The discussion starts around the 46-minute mark.

“They released the thing and made it into this stink, but we never got arrested—but they made it seem like we got arrested,” Dobrev said. “And I still think, to this day, that it was a publicity stunt, and they wanted to get attention from it. And they made us look bad, even though we didn’t do anything.”

They also pointed to when the photos were released—just hours before the show’s premiere—as another reason why releasing their mugshot was part of a stunt.

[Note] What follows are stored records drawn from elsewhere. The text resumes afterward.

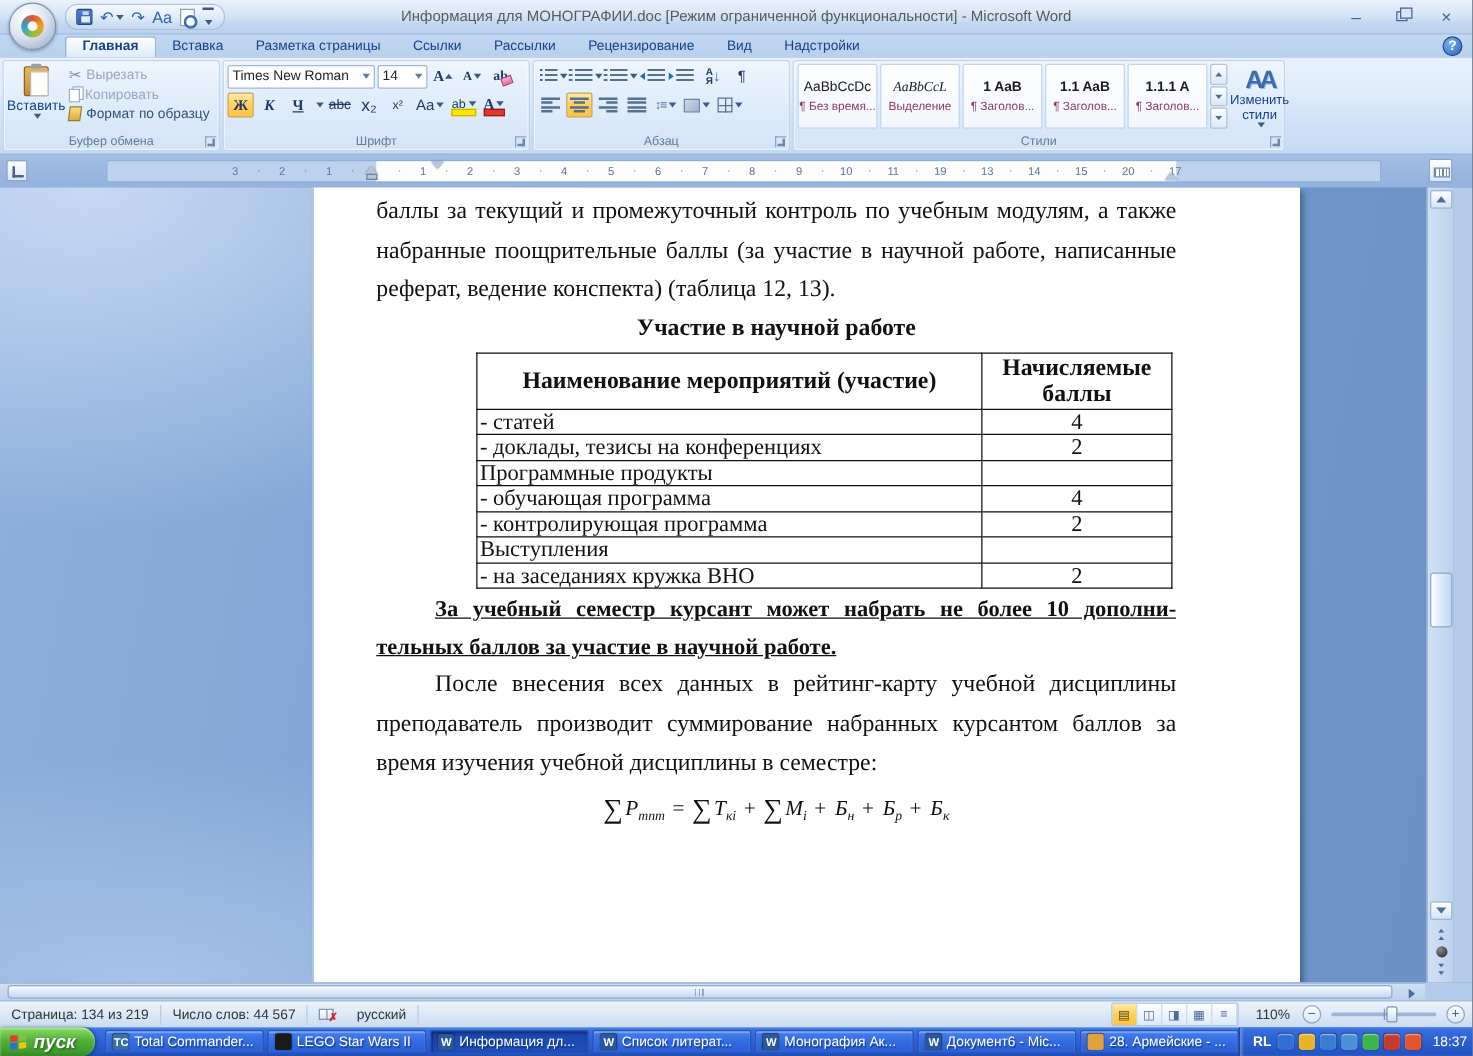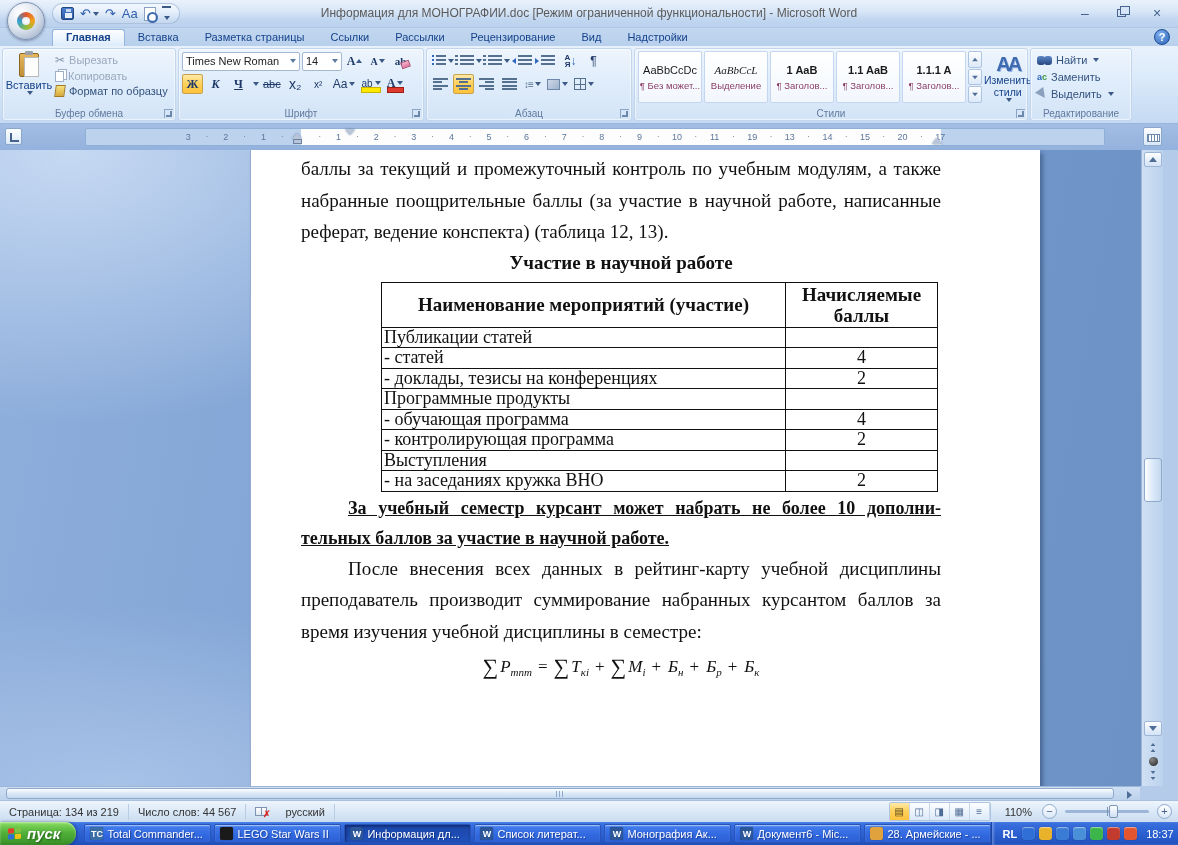"Найти" div.rgroup { html: <div> <div> <div> <div> <span></span> <span>Найти</span> <span></span> </div> <div> <span>a<b>c</b></span> <span>Заменить</span> </div> <div> <span></span> <span>Выделить</span> <span></span> </div> </div> </div> <div>Редактирование</div> </div> -> none }
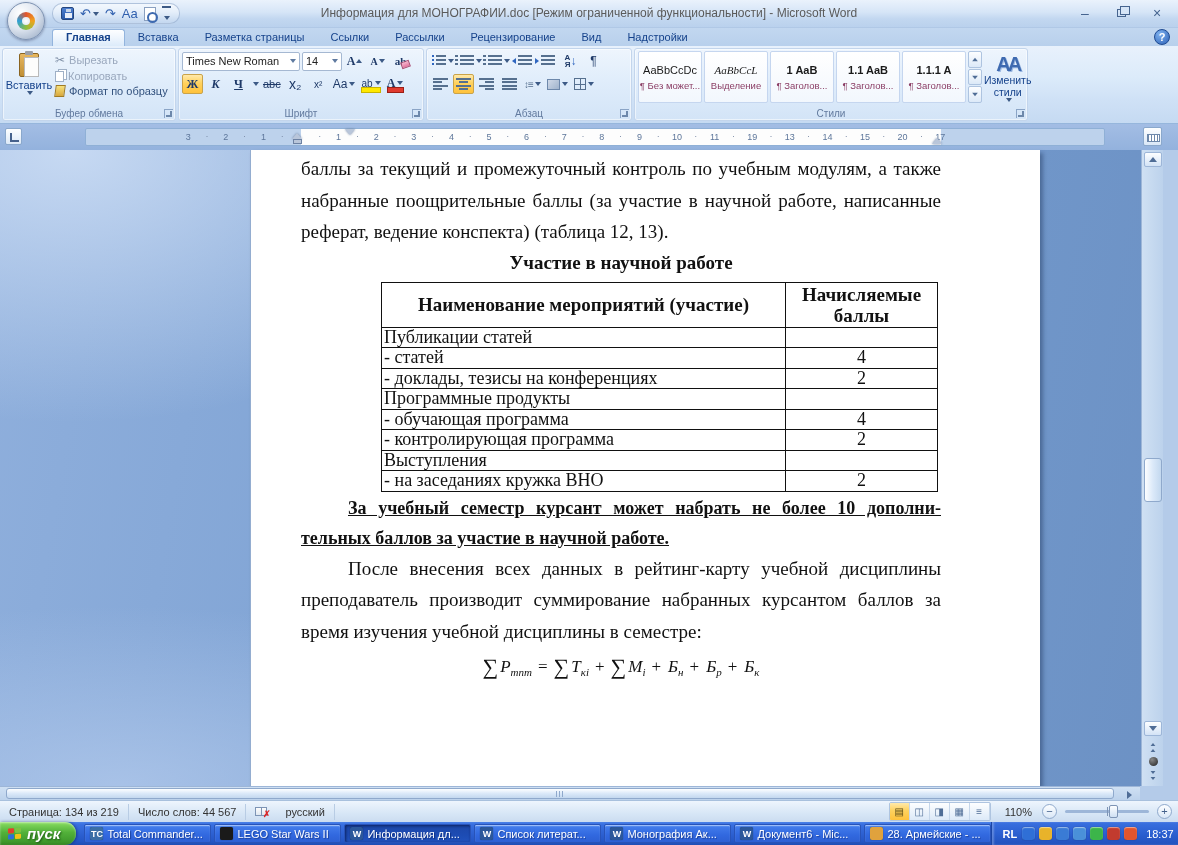"¶ Без может..." div.sname { text: может -> время }
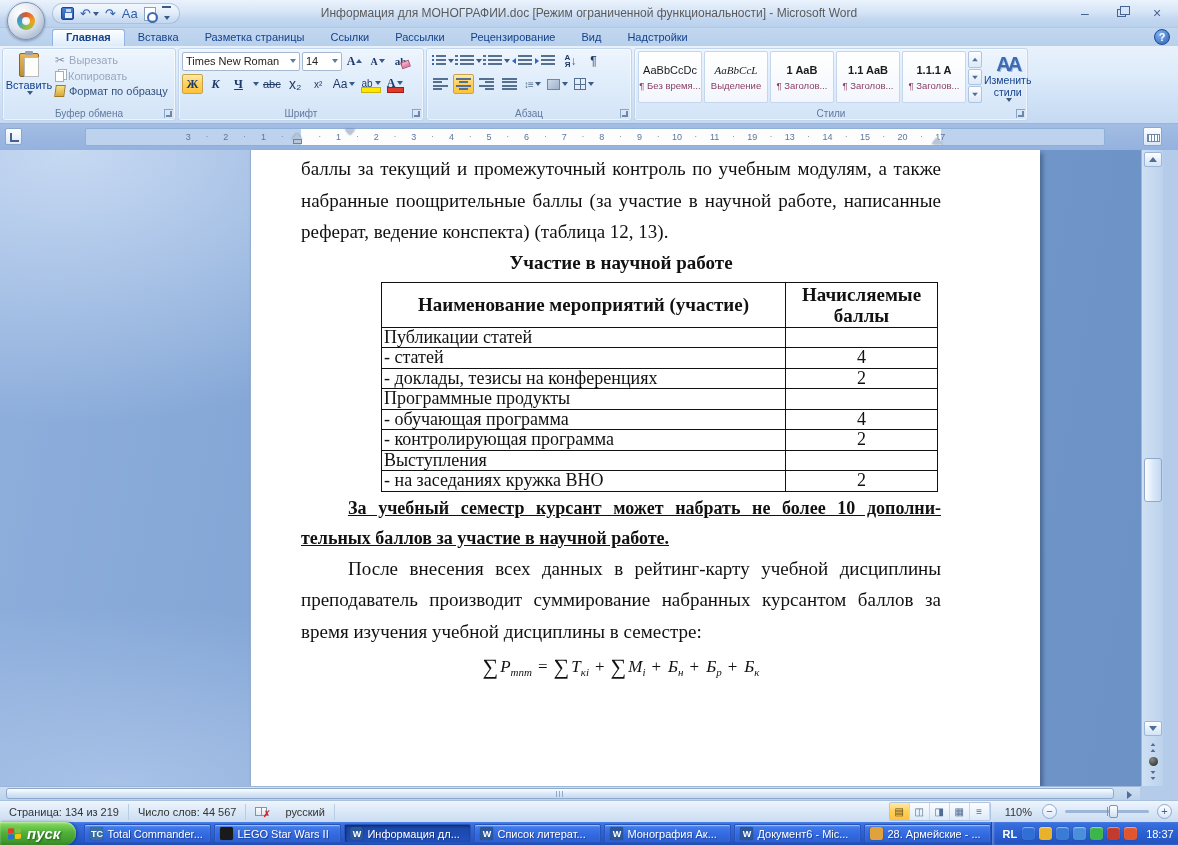"Публикации статей" tr.trow { html: <tr> <td>Публикации статей</td> <td></td> </tr> -> none }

Fortunately, the show’s writers seemed thrilled by the timing, telling King back then that “this is the best PR that we could ask for.”

They can laugh about it now, but at the time, Dobrev was also worried about her and Canning getting fired because of the arrest and deported to Canada because they were in the U.S. on work visas for The Vampire Diaries.

It’s a story that’s somewhat on the lighter side, but it’s a microcosm of a larger issue around relying solely on police reports to relay a series of events. The initial story gets a lot of headlines (especially if the people involved are famous to some extent), while follow-ups get lesser coverage. For something like the arrest, details like the calls purporting that The Vampire Diaries actors flashing people on a bridge become an urban legend, with debunks—like the ones issued by MacKenzie or the discussion had by Dobrev, Ewell, and King—get even less attention. Not even a PopCrave debunking can compete with the virality of the original post.